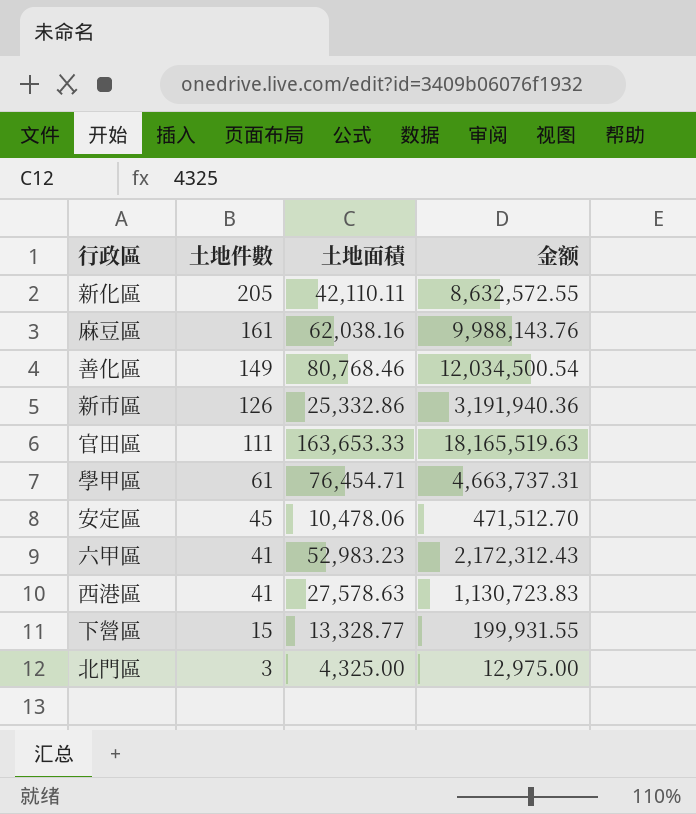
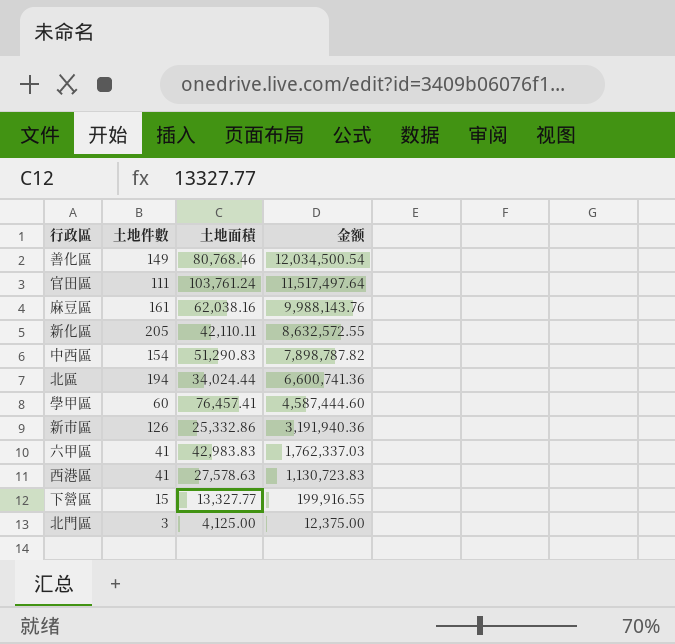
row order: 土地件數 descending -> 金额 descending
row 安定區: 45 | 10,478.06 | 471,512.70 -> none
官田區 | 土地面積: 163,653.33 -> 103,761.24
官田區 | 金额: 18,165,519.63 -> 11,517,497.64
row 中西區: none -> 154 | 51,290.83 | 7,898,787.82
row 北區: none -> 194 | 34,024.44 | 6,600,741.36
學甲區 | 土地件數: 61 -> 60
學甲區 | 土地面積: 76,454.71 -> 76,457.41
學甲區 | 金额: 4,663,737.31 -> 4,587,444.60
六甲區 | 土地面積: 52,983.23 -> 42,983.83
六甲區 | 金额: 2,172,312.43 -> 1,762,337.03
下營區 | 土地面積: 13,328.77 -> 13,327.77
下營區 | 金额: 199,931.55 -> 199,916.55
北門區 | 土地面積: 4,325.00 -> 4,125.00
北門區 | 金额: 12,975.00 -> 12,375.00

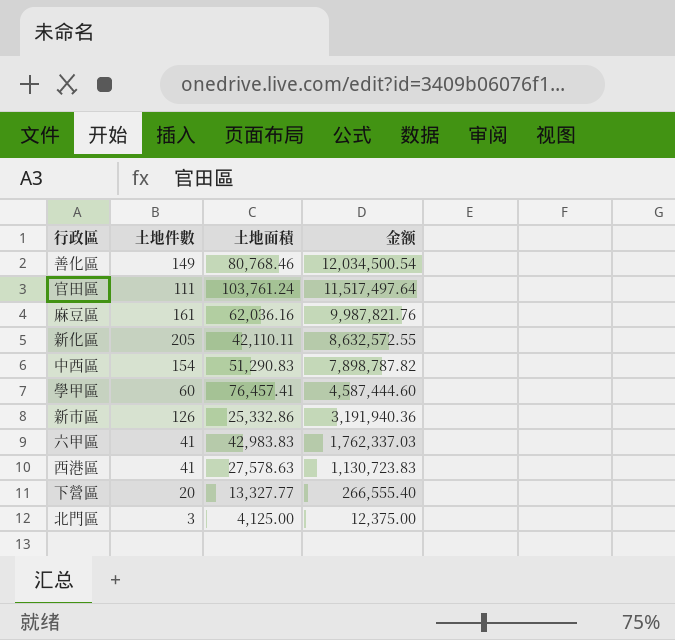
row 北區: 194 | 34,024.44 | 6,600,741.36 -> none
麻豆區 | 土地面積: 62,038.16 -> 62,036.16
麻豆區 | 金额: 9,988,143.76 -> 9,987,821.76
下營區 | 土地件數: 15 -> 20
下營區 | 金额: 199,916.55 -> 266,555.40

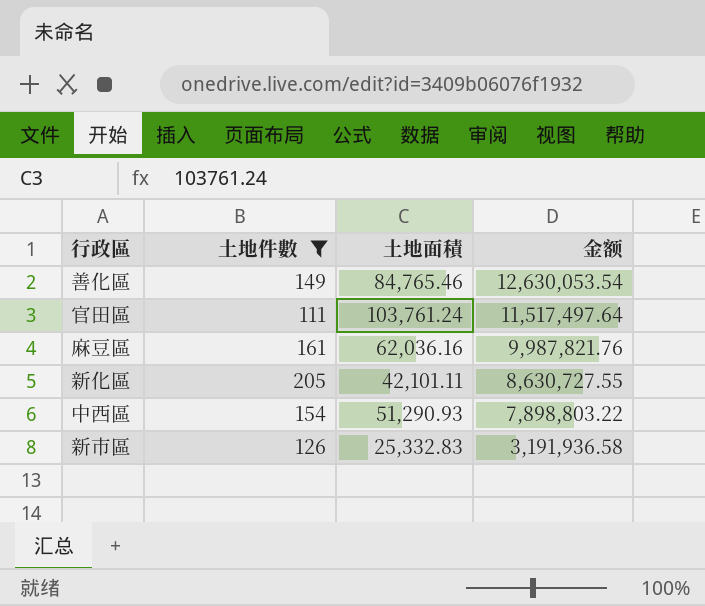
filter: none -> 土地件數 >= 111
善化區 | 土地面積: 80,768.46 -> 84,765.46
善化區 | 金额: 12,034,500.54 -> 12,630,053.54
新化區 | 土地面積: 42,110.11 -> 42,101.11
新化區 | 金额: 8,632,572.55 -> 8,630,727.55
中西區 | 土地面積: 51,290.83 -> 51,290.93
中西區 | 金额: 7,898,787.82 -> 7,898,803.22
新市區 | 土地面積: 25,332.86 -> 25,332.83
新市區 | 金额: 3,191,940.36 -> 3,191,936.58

★ ★ ★

* [Exercise goal] Search the material for the word "土地件數". Each line where it is found must be copied.

* [Task response]
row order: 土地件數 descending -> 金额 descending
學甲區 | 土地件數: 61 -> 60
下營區 | 土地件數: 15 -> 20
filter: none -> 土地件數 >= 111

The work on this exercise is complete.